Россия на мировой сцене остается без ролей и друзей

Дело не в ресурсах – просто не получается быть убедительной

Победа на президентских выборах в Молдавии западно-ориентированной Майи Санду еще в большей степени формирует особое ощущение места России в современном мире. Это чувство одиночества, непонятости, усталости путника, растерявшего по дороге своих товарищей.

Жизнь без друзей – особый опыт. Но не уникальный – в мире хватает стран, которые успешно существуют вне альянсов и тесных партнерств. Они используют все преимущества своего нейтралитета, лавируя между центрами в спокойном и ровном стиле. Однако Россия сама привыкала быть центром, к которому стремятся или от которого убегают. И чем кокетливее Россия уверяла, что хочет наконец пожить для комфорта, а не для славы и приключений, тем острее чувствовалась тревога увядания, желание напомнить о себе еще одним успехом, блеском, сорванной овацией. В качестве компенсации остается роль в провинциальном театре, среди старой труппы, а мизансцена становится все беднее, актеров списывают одного за другим.

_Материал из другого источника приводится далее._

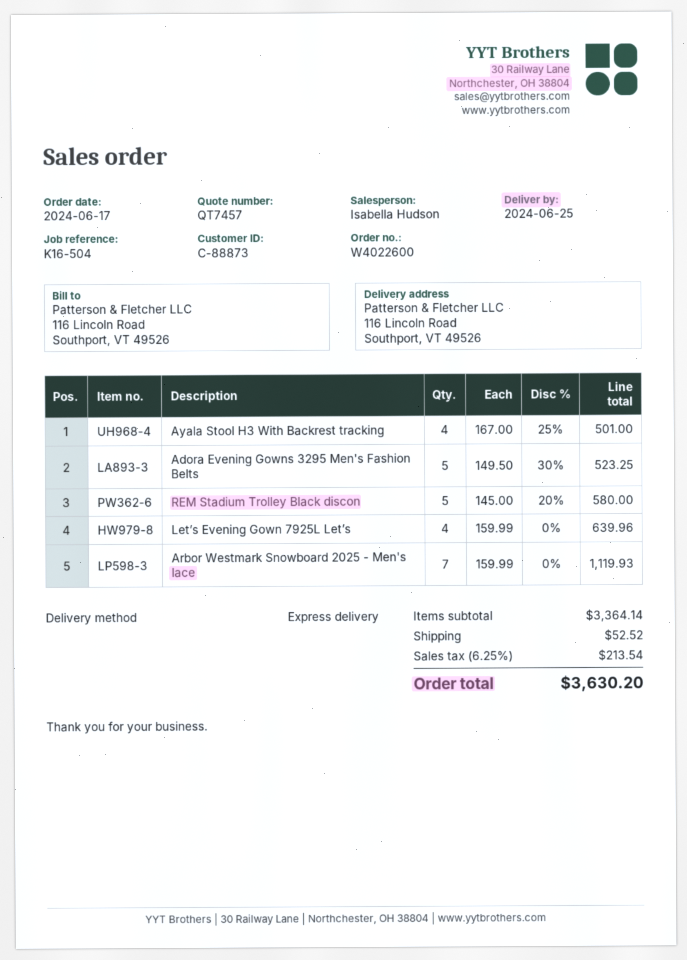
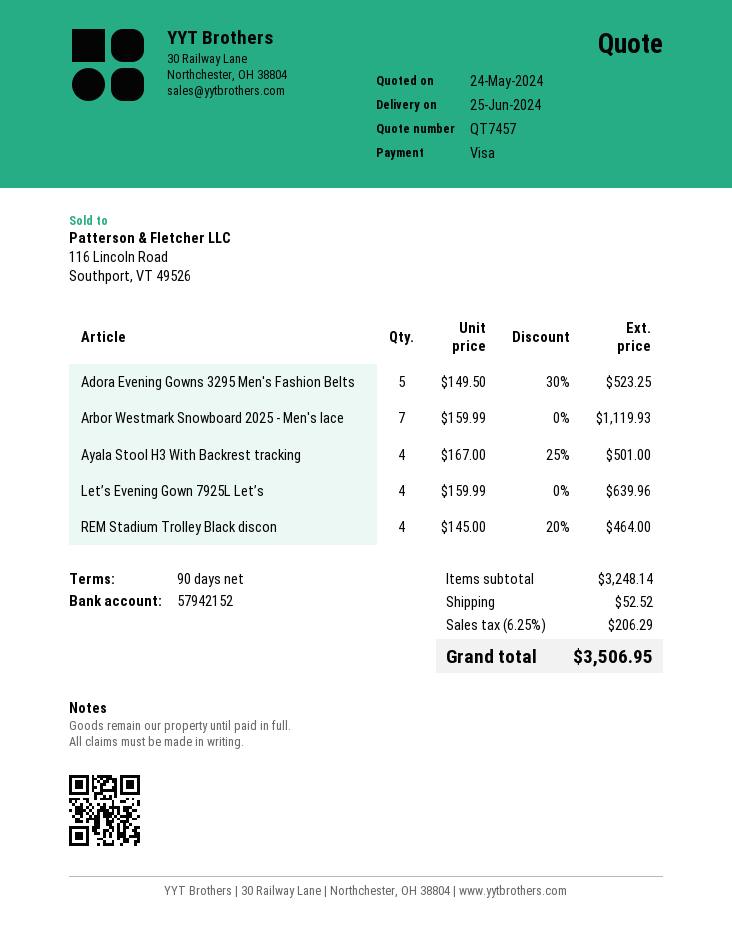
REM Stadium Trolley Black discon: 5 x 145.00 - 20% = 580.00 -> 4 x 145.00 - 20% = 464.00
subtotal: 3364.14 -> 3248.14
tax: 6.25% = 213.54 -> 6.25% = 206.29
total: 3630.20 -> 3506.95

Чего не хватает для успеха? Не столько ресурсов (на близкое, постсоветское окружение их пока хватало) и не изворотливости. Не получается быть убедительной. Внятно, эстетически ярко и без логических противоречий сформулировать особое ценностное предложение миру. Создать основу, которая отличала бы Россию в качестве источника самобытной, но интересной игры и позволяла бы находить поклонников за пределами контролируемого медиапространства. Возможно, сторонники России не брали бы вершин власти, но они по крайней мере могли бы внятно объяснить, что ориентируются на нас не из-за снижения цены на газ или скрытых дотаций, а ради идеи, альтернативной другим мировым сценариям.

Шансы для такого концепта были и даже остаются в ослабленном виде сегодня. Это – специфичная версия консерватизма, выраженная в системе привычных европейских понятий, а не исламского мира. Бастион выверенных модерном смыслов. Апелляция к старым понятиям рода, семьи, традиции, к естественной для человека биологической основе, к иерархии ценностей – однако без растворения персонального начала, как это происходит в восточных культурах.

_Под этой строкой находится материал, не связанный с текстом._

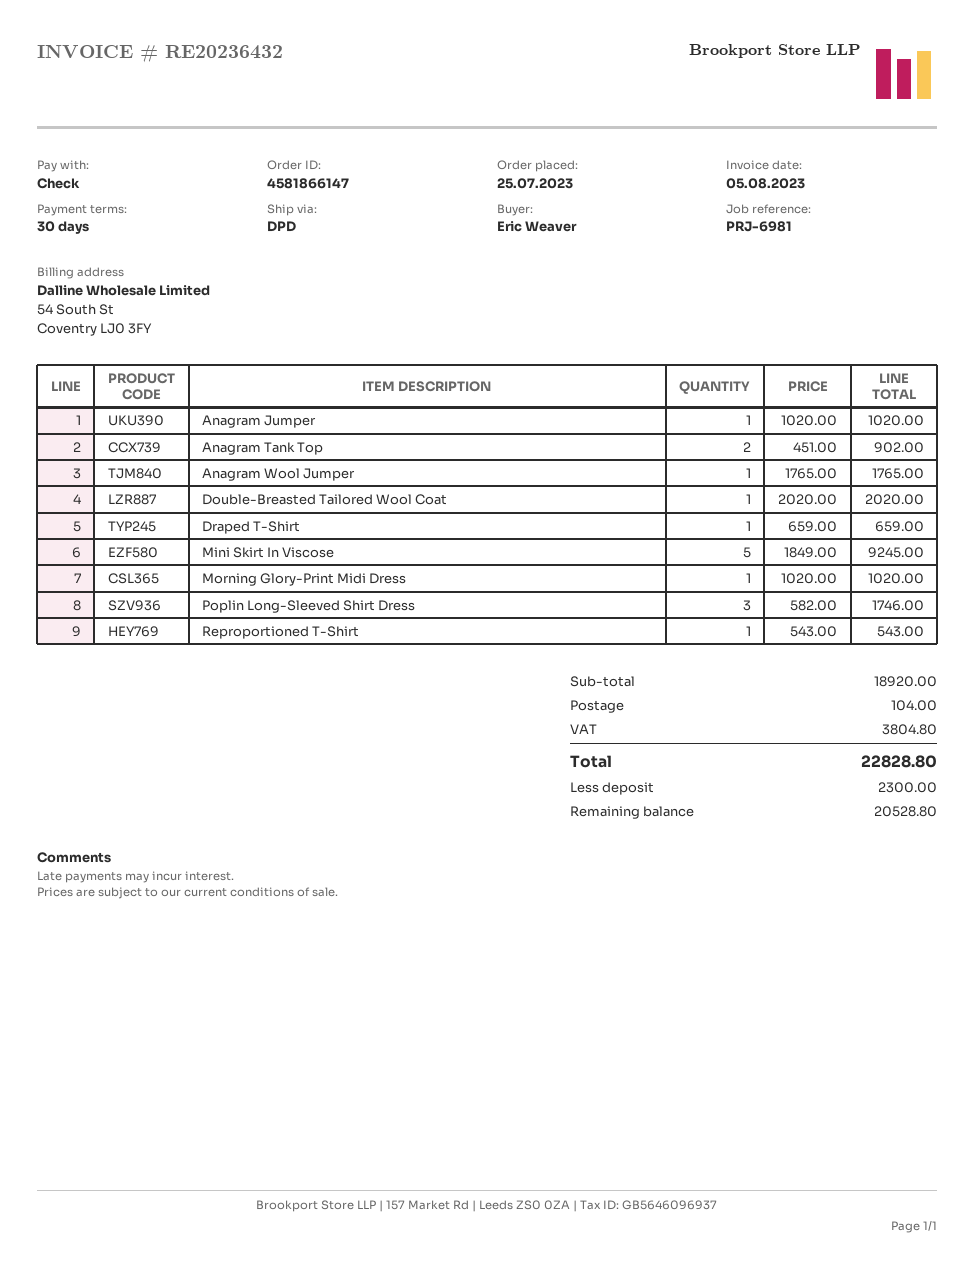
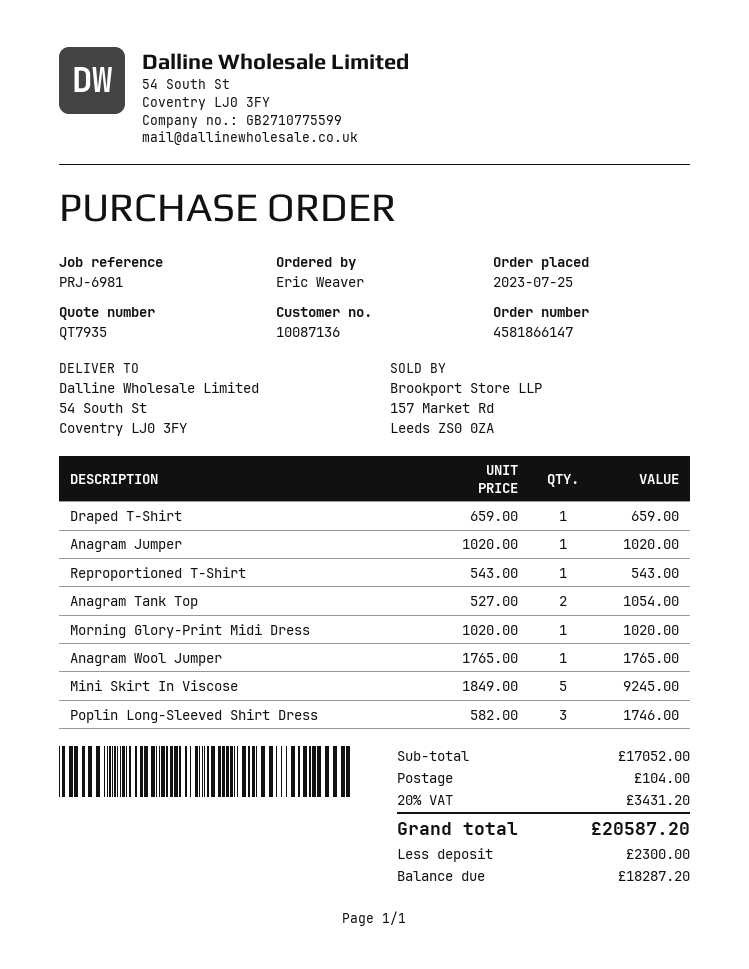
Anagram Tank Top: 2 x 451.00 = 902.00 -> 2 x 527.00 = 1054.00
Double-Breasted Tailored Wool Coat: 1 x 2020.00 = 2020.00 -> none
subtotal: 18920.00 -> 17052.00
tax: 3804.80 -> 3431.20
total: 22828.80 -> 20587.20
balance: 20528.80 -> 18287.20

Дело не в том, что нужно было заказать каким-то очередным криэйторам очередную русскую идею, которая останется очередной бессмысленной презентацией. России не верили и продолжают не верить. Образ ее элит, повседневная практика вступают в конфликт с декларацией. Власти для сохранения своей устойчивости слишком долго приходилось придумывать самые невероятные интеллектуальные конструкции – и в итоге возникла реальность политического постмодерна a la Surkov, в которой истина уже неотличима от лжи, а серьезное от фарса.

России всегда было комфортно играть роль приводящей в трепет, таинственной, роковой и опасной. Но находиться в положении провинциальной дамы, перебирающей свои парики, – это для нее непривычно.